Stymied in their calls for a renewed investigation into the killing of Emmett Till, relatives and activists are advocating another possible path toward accountability in Mississippi: They want authorities to launch a kidnapping prosecution against the woman who set off the lynching by accusing the Black Chicago teen of improper advances in 1955.

Carolyn Bryant Donham was named nearly 67 years ago in a warrant that accused her in Till’s abduction, even before his mangled body was found in a river, FBI records show, yet she was never arrested or brought to trial in a case that shocked the world for its brutality.
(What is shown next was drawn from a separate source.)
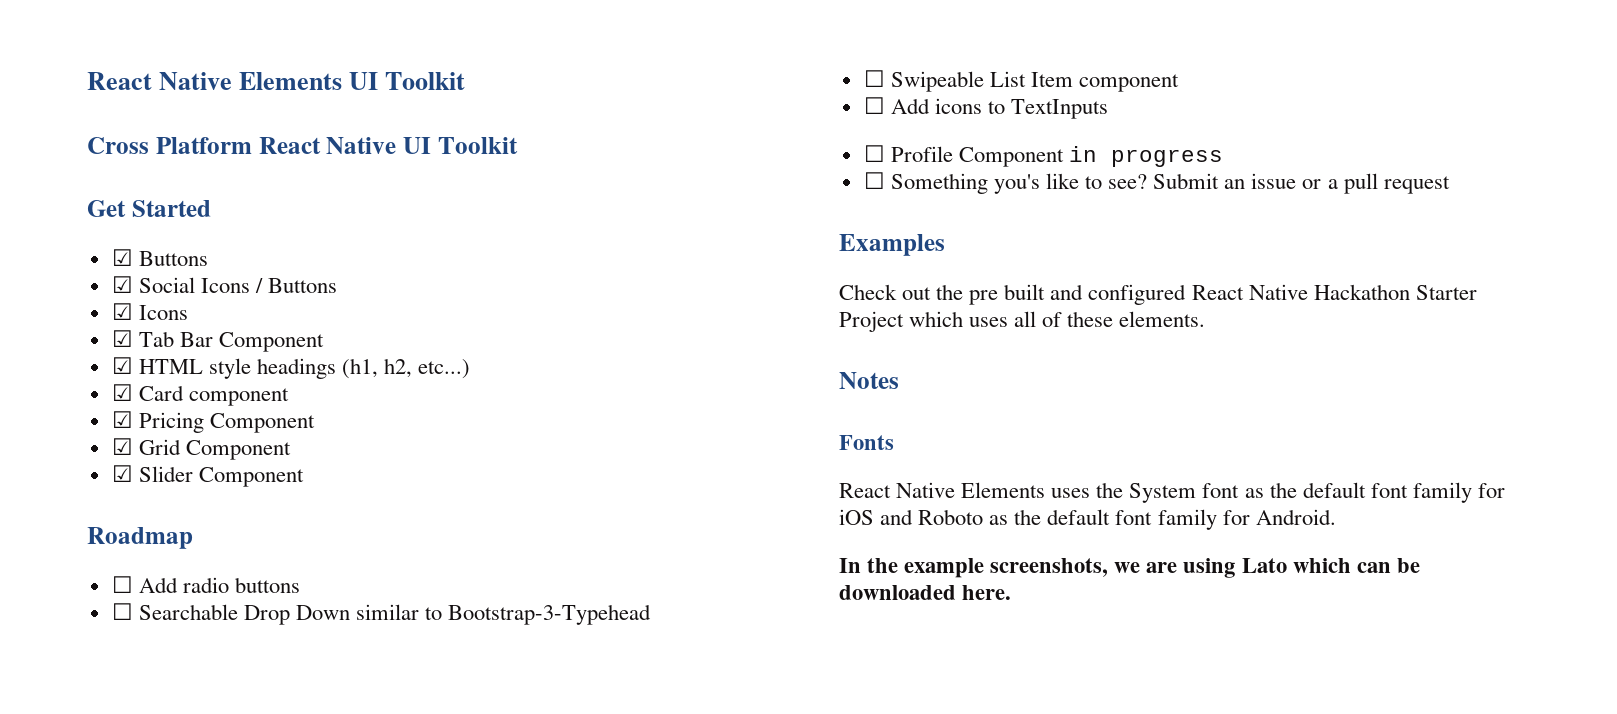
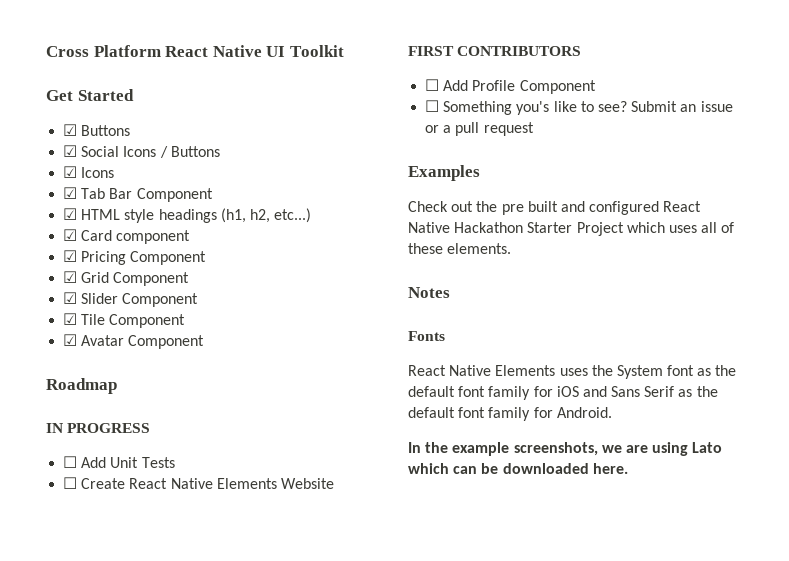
[87,72,466,90] React Native Elements UI Toolkit // -> (46, 51) none
(304, 477) none -> [63,313,186,328] [63,334,205,349] // ☑ Tile Component // ☑ Avatar Component
[111,576,300,593] [111,603,652,625] [863,70,1180,92] [863,97,1109,119] [863,145,885,162] // ☐ Add radio buttons // ☐ Searchable Drop Down similar to Bootstrap-3-Typehead // ☐ Swipeable List Item component // ☐ Add icons to TextInputs // ☐ -> [46,423,151,433] [63,456,175,468] [63,477,334,489] [408,46,582,56] [425,79,469,91] // IN PROGRESS // ☐ Add Unit Tests // ☐ Create React Native Elements Website // FIRST CONTRIBUTORS // ☐ Add
[1068,146,1223,167] in progress -> (596, 87) none
[918,509,984,525] Roboto -> [611,386,675,397] Sans Serif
Authorities at the time said the woman had two young children and they did not want to bother her. Donham’s then-husband and another man were acquitted of murder.
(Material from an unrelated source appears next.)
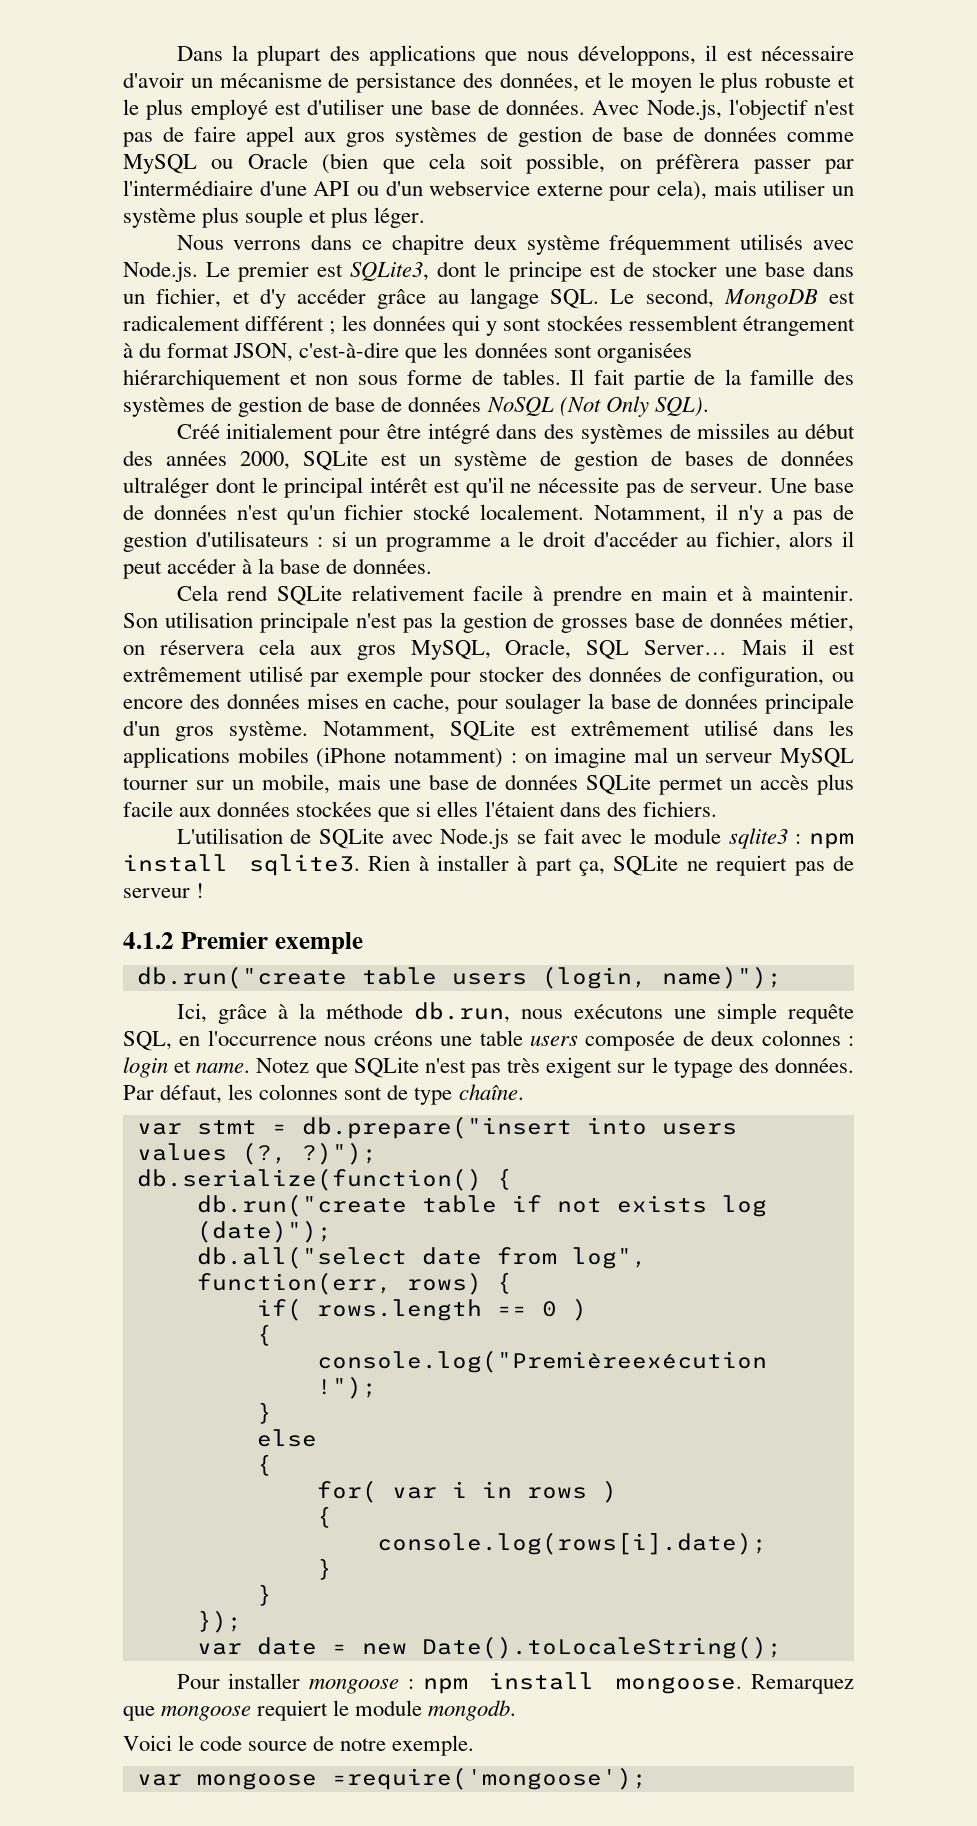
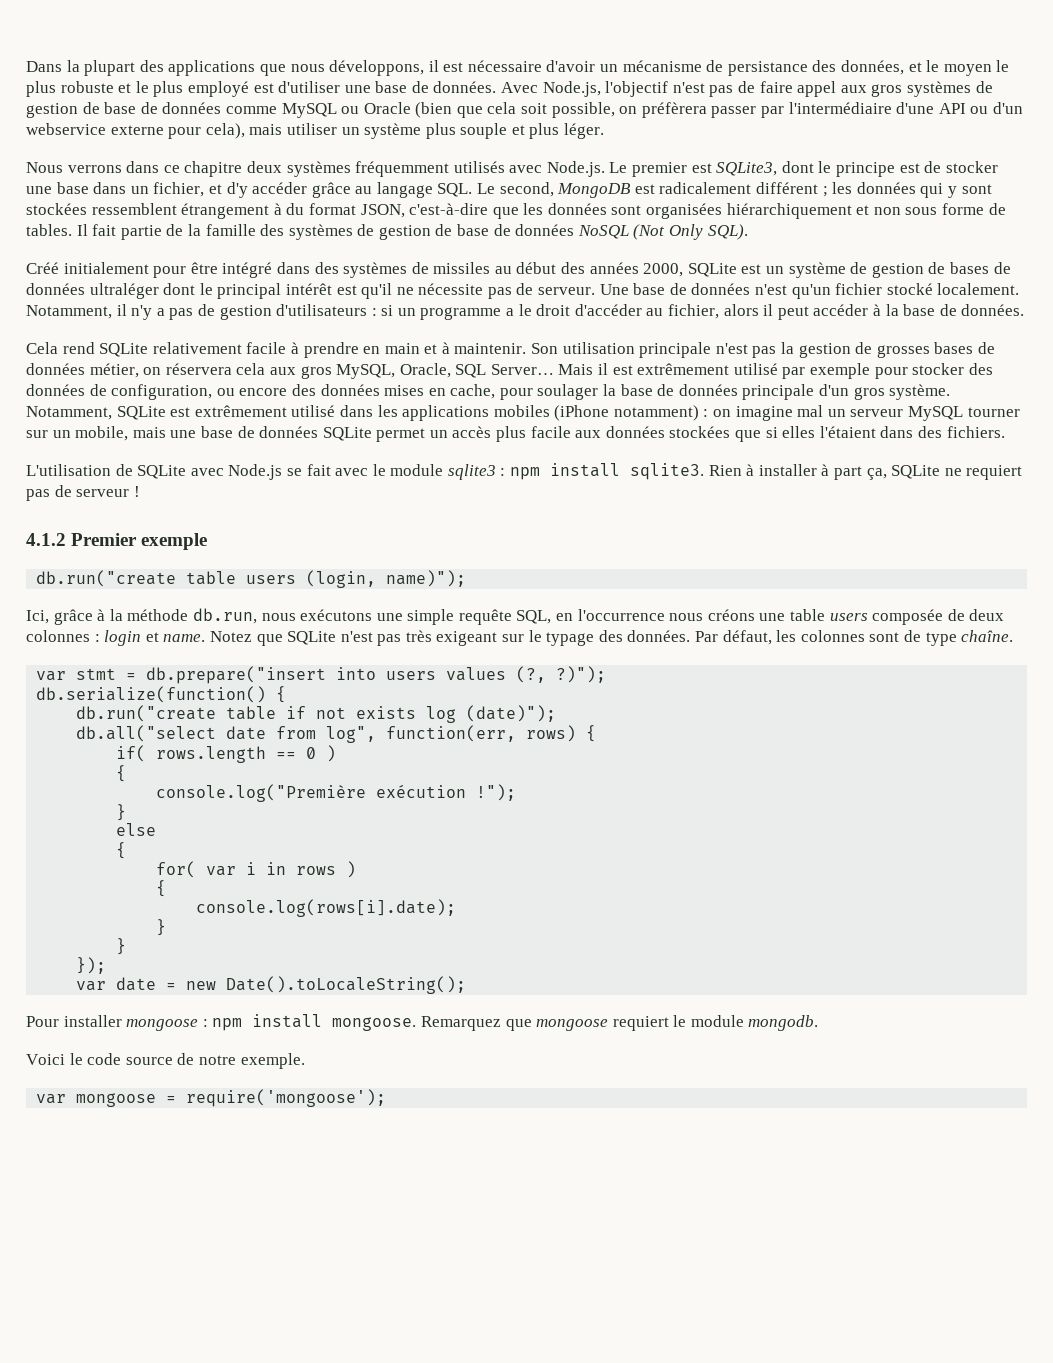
[526,235,600,255] système -> [286,161,351,177] systèmes
[635,612,676,628] base -> [934,342,974,354] bases
[546,1057,613,1078] exigent -> [436,631,498,646] exigeant
[316,1350,767,1373] console.log("Premièreexécution -> [156,784,467,802] console.log("Première exécution
[331,1767,647,1790] =require('mongoose'); -> [166,1089,387,1107] = require('mongoose');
Make no mistake: Relatives of Till still prefer a murder prosecution. But there is no evidence the kidnapping warrant was ever dismissed, so it could be used to arrest Donham and finally get her before a criminal court, said Jaribu Hill, an attorney working with the Till family.

“This warrant is a stepping stone toward that,” she said. “Because warrants do not expire, we want to see that warrant served on her.”

There are plenty of roadblocks. Witnesses have died in the decades since Till was lynched, and it’s unclear what happened to evidence collected by investigators. Even the location of the original warrant is a mystery. It could be in boxes of old courthouse records in Leflore County, Mississippi, where the abduction occurred.

A relative of Till said it’s long past time for someone to arrest Donham in Till’s kidnapping, if not for the slaying itself.

“Mississippi is not the Mississippi of 1955, but it seems to still carry some of that era of protecting the white woman,” said Deborah Watts, a distant cousin of Till who runs the Emmett Till Legacy Foundation.

Now in her late 80s and most recently living in Raleigh, North Carolina, Donham has not commented publicly on calls for her prosecution. She did not seem to know she had been named in an arrest warrant in Till’s abduction until decades later, said Dale Killinger, a retired FBI agent who questioned her more than 15 years ago.

“I think she didn’t recall it,” he said. “She acted surprised.”

The Justice Department closed its most recent investigation of the killing in December, when the agency said Donham had denied an author’s claim that she had recanted her claims about Till doing something improper to her in the store where she worked in the town of Money. The writer could not produce any recordings or transcripts to back up the allegation, authorities said.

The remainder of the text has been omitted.